I would expect to see "HIT" in my Visual Studio console but the process_listing function is never executed.我希望在我的 Visual Studio 控制台中看到“HIT”,但从未执行过process_listing函数。 When I run scrapy crawl foo -O foo.json I get error:当我运行scrapy crawl foo -O foo.json时出现错误:

start_requests = iter(self.spider.start_requests()) TypeError: 'NoneType' object is not iterable start_requests = iter(self.spider.start_requests()) TypeError: 'NoneType' 对象不可迭代

I already checked here .我已经在这里检查过了。

import json
import re
import os
import requests
import scrapy
import time
from scrapy.selector import Selector
from scrapy.http import HtmlResponse
import html2text

class FooSpider(scrapy.Spider):
    name = 'foo'
    start_urls = ['https://www.example.com/item.json?lang=en']

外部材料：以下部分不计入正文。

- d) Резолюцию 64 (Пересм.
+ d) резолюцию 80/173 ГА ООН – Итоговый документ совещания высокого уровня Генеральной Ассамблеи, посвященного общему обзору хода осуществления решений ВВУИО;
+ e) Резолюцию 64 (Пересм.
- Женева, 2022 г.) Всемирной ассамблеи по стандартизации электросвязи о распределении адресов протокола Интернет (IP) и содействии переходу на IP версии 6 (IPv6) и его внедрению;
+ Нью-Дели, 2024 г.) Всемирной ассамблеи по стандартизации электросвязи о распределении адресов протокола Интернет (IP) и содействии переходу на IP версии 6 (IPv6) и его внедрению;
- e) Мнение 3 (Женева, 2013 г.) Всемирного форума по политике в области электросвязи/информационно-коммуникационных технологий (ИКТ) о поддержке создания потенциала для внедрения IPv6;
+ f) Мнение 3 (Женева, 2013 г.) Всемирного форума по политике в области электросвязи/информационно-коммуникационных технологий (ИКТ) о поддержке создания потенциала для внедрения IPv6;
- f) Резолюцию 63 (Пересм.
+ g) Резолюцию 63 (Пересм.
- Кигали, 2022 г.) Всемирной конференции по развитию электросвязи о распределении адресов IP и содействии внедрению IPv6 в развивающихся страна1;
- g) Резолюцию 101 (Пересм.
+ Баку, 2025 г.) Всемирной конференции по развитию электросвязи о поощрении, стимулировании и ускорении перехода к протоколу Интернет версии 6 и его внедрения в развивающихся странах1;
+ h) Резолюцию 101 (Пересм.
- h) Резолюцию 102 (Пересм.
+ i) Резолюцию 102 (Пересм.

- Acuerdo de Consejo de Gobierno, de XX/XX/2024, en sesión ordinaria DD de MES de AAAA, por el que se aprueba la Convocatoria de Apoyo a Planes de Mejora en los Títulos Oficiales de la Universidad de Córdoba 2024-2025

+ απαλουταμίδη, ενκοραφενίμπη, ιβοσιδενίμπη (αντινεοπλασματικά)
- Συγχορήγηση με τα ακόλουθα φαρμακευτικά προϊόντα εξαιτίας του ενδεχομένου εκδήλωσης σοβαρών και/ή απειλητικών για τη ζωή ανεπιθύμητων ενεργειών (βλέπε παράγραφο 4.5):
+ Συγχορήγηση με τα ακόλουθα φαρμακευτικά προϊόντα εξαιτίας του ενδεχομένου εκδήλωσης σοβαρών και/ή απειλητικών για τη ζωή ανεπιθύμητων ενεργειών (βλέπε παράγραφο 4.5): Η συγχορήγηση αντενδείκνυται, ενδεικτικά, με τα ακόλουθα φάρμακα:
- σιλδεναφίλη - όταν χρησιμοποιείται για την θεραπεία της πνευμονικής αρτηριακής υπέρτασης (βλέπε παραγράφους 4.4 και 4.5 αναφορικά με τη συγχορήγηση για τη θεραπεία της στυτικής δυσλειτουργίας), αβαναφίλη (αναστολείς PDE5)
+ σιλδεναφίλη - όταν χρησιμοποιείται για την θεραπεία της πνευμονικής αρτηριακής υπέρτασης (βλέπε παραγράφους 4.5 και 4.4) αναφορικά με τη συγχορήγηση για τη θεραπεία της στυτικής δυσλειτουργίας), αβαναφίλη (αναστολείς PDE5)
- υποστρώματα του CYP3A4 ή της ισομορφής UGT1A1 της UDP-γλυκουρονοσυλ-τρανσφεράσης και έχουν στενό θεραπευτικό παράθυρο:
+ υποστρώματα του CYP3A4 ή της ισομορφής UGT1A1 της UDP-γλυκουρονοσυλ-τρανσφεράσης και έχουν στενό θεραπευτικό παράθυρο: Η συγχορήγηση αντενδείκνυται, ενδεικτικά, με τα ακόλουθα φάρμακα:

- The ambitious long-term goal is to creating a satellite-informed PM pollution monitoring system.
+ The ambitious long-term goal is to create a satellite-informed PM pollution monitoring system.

    def start_requests(self):
        r = requests.get(self.start_urls[0])
        cont = r.json()
        self.parse(cont)

    def parse(self, response):
        for o in response['objects']:
            if o.get('option') == "buy" and o.get('is_available'):   
                listing_url = "https://www.example.com/" + \
                     o.get('brand').lower().replace(' ','-') + "-" + \
                     o.get('model').lower() + "-"
                if o.get('make') is not None:
                    listing_url += o.get('make') + "-"
                listing_url += o.get('year').lower() 
                print(listing_url) #a valid url is printed here

                yield scrapy.Request(
                    url=response.urljoin(listing_url), 
                    callback=self.process_listing
                )

    
    def process_listing(self, response):
        #this function is never executed
        print('HIT')
        yield item

I tried:我试过:

  • url=response.urljoin(listing_url)
  • url=listing_url

Looking at the documentation for sractpy.Spider.start_requests , we see:查看sractpy.Spider.start_requests的文档,我们看到:

This method must return an iterable with the first Requests to crawl for this spider.此方法必须返回一个迭代器,其中包含要为该蜘蛛抓取的第一个请求。 It is called by Scrapy when the spider is opened for scraping.当蜘蛛打开进行抓取时,它会被 Scrapy 调用。 Scrapy calls it only once, so it is safe to implement start_requests() as a generator. Scrapy 只调用一次,因此将 start_requests() 实现为生成器是安全的。

(emphasis mine) (强调我的)

Your start_requests method doesn't return anything (aka it returns None ):您的start_requests方法不返回任何内容(也就是返回None ):

    def start_requests(self):
        r = requests.get(self.start_urls[0])
        cont = r.json()
        self.parse(cont)

So when scrapy calls iter(self.spider.start_requests() , it ends up asking for iter(None) , and None isn't iterable.因此,当 scrapy 调用iter(self.spider.start_requests()时,它最终会请求iter(None) ,而None是不可迭代的。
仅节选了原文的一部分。